Proteomic profiling of serum

In cohort 1, a total of 5,568 peptides were identified, with per-sample counts ranging from 4,307 to 4,891. From these, 633 human proteins were quantified in at least one sample, and the per-sample protein count ranged from 337 to 524 (Figure 2A). In cohort 2, proteomic analysis identified 7,716 peptides in total (range: 4,020–5,588 per sample). Among these, 916 human proteins were quantified in at least one sample, with individual sample quantifications ranging from 267 to 524 proteins (Figure 2B). To assess the reliability of the proteomic data, we examined the raw MS/MS data and found that over 95% of peptides were matched by ≥2 spectral counts in cohort 1. The average spectral count for all peptides in this cohort was 28.9, indicating high peptide-level reliability (Supplementary Figure S2A). Furthermore, 521 proteins (82.3%) were supported by ≥2 peptides, with an average of 7.0 peptides per protein (Supplementary Figure S2B), confirming high confidence in protein-level quantification. Similarly, in cohort 2, over 95% of peptides were matched by ≥2 spectral counts, and 73.6% of proteins were supported by ≥2 peptides (Supplementary Figures S2C–D).

Figure 2

Figure 2. Proteomic profiling of serum from patients with colorectal polyps and H volunteers. (A) Distribution of identified peptides and proteins in cohort 1. (B) Distribution of identified peptides and proteins in cohort 2. (C) Coefficient of variation (CV) distribution in cohort 1. (D) Principal component analysis (PCA) of cohort 1. (E) Coefficient of variation (CV) distribution in cohort 2. (F) Principal component analysis (PCA) of cohort 2.
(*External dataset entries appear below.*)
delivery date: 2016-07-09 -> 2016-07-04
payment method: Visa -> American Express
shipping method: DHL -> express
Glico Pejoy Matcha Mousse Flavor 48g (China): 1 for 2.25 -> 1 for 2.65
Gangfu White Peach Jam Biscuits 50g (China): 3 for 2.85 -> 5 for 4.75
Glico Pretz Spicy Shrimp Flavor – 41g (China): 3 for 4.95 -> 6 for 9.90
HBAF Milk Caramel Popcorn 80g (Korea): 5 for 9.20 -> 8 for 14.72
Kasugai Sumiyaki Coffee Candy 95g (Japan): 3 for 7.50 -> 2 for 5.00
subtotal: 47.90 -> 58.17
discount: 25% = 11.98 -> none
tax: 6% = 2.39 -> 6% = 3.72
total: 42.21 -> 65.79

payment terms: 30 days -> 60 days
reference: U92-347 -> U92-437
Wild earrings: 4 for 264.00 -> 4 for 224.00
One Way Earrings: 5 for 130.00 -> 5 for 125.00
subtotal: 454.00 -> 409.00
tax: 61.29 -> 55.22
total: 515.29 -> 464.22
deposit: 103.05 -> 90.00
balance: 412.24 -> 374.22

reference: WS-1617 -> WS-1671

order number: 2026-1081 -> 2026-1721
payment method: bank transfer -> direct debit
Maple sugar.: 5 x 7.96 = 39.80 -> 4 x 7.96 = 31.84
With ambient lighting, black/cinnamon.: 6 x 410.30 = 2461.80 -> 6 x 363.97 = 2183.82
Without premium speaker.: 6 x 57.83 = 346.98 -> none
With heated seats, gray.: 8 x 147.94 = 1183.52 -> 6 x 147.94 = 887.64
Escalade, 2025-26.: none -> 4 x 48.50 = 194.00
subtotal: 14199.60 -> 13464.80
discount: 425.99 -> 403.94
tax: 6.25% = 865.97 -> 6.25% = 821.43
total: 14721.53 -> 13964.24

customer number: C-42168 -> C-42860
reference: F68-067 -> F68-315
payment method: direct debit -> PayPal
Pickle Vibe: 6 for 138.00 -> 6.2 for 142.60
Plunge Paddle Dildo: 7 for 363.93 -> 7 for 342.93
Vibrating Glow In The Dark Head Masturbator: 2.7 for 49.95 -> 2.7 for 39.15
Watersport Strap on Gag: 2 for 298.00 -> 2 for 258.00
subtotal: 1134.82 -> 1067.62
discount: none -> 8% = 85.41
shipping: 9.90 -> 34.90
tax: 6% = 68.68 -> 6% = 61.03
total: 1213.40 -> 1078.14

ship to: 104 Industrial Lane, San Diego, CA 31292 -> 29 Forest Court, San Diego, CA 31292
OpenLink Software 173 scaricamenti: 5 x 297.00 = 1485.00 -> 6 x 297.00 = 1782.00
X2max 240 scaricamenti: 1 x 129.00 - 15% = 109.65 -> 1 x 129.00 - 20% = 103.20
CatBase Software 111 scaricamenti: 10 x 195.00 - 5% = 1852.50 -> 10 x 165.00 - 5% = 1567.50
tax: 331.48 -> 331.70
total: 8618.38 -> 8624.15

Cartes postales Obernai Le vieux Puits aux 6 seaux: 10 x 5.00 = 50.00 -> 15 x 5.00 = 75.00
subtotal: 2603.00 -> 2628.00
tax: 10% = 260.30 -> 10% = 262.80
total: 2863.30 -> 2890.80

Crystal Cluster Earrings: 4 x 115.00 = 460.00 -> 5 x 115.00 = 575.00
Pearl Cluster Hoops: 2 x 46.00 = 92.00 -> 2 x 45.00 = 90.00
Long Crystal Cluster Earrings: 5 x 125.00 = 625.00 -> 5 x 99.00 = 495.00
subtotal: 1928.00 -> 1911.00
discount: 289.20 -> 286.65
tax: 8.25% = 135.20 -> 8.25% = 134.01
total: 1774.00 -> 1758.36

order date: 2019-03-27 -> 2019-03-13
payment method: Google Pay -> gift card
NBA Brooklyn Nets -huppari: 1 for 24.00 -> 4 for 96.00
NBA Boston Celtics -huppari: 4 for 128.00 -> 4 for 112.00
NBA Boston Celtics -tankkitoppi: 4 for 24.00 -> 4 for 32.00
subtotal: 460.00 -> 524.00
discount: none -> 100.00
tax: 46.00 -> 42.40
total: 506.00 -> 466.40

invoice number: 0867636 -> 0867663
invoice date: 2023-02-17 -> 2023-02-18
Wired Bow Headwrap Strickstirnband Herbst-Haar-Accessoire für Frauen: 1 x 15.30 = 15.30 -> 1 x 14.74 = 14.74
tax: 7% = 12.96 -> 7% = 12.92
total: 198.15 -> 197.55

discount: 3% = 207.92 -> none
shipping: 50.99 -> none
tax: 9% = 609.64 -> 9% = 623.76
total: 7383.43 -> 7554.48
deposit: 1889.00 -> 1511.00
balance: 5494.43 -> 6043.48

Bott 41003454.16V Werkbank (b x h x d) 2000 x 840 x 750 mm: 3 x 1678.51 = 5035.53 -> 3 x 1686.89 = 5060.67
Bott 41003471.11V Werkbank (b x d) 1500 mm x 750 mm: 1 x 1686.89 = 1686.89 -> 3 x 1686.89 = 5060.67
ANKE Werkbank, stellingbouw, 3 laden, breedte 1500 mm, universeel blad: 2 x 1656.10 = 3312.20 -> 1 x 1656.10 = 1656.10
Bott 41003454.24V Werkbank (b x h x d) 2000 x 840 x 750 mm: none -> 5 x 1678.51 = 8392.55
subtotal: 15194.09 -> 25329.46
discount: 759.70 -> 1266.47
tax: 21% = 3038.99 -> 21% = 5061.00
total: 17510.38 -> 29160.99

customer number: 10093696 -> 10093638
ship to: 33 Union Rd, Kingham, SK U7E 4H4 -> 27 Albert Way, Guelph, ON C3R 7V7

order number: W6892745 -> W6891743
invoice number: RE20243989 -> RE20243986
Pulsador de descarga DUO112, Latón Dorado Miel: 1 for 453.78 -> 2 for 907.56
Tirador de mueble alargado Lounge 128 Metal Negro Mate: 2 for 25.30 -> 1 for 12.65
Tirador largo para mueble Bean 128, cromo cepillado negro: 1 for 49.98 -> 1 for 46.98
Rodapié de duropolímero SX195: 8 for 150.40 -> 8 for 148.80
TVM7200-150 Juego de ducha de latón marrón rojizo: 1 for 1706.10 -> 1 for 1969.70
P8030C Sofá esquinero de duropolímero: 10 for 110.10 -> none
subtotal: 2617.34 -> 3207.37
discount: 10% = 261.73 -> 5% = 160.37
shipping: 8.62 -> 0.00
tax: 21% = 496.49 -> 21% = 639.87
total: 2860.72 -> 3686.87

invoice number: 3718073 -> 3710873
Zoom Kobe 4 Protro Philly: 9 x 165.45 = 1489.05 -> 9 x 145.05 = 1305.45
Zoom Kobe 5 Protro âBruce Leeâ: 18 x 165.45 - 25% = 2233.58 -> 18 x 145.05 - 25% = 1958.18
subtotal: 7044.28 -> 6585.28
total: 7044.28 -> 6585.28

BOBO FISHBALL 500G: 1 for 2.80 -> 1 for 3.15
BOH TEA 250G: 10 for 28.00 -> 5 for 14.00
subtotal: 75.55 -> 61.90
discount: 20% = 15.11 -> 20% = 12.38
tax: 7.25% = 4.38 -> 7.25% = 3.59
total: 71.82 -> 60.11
We further evaluated quantitative precision by calculating the coefficient of variation (CV) of protein expression across all samples. Samples H, A, and B showed high measurement precision in both cohorts, with CVs of 3.1%, 2.8%, and 2.7% in cohort 1, and 3.5%, 4.4%, and 3.9% in cohort 2, respectively (Figures 2C,E). These low CV values reflect the high reproducibility of the entire analytical workflow, including sample preparation, data acquisition, and bioinformatic processing. Principal component analysis (PCA) was performed to visualize overall proteomic profiles (Figures 2D,F). Notably, the three groups in cohort 2 showed clearer separation than those in cohort 1, suggesting improved group discrimination in cohort 2. The distribution of MS/MS spectral counts of quantified peptides and the distribution of peptide numbers of quantified proteins are shown in Supplementary Figure S2.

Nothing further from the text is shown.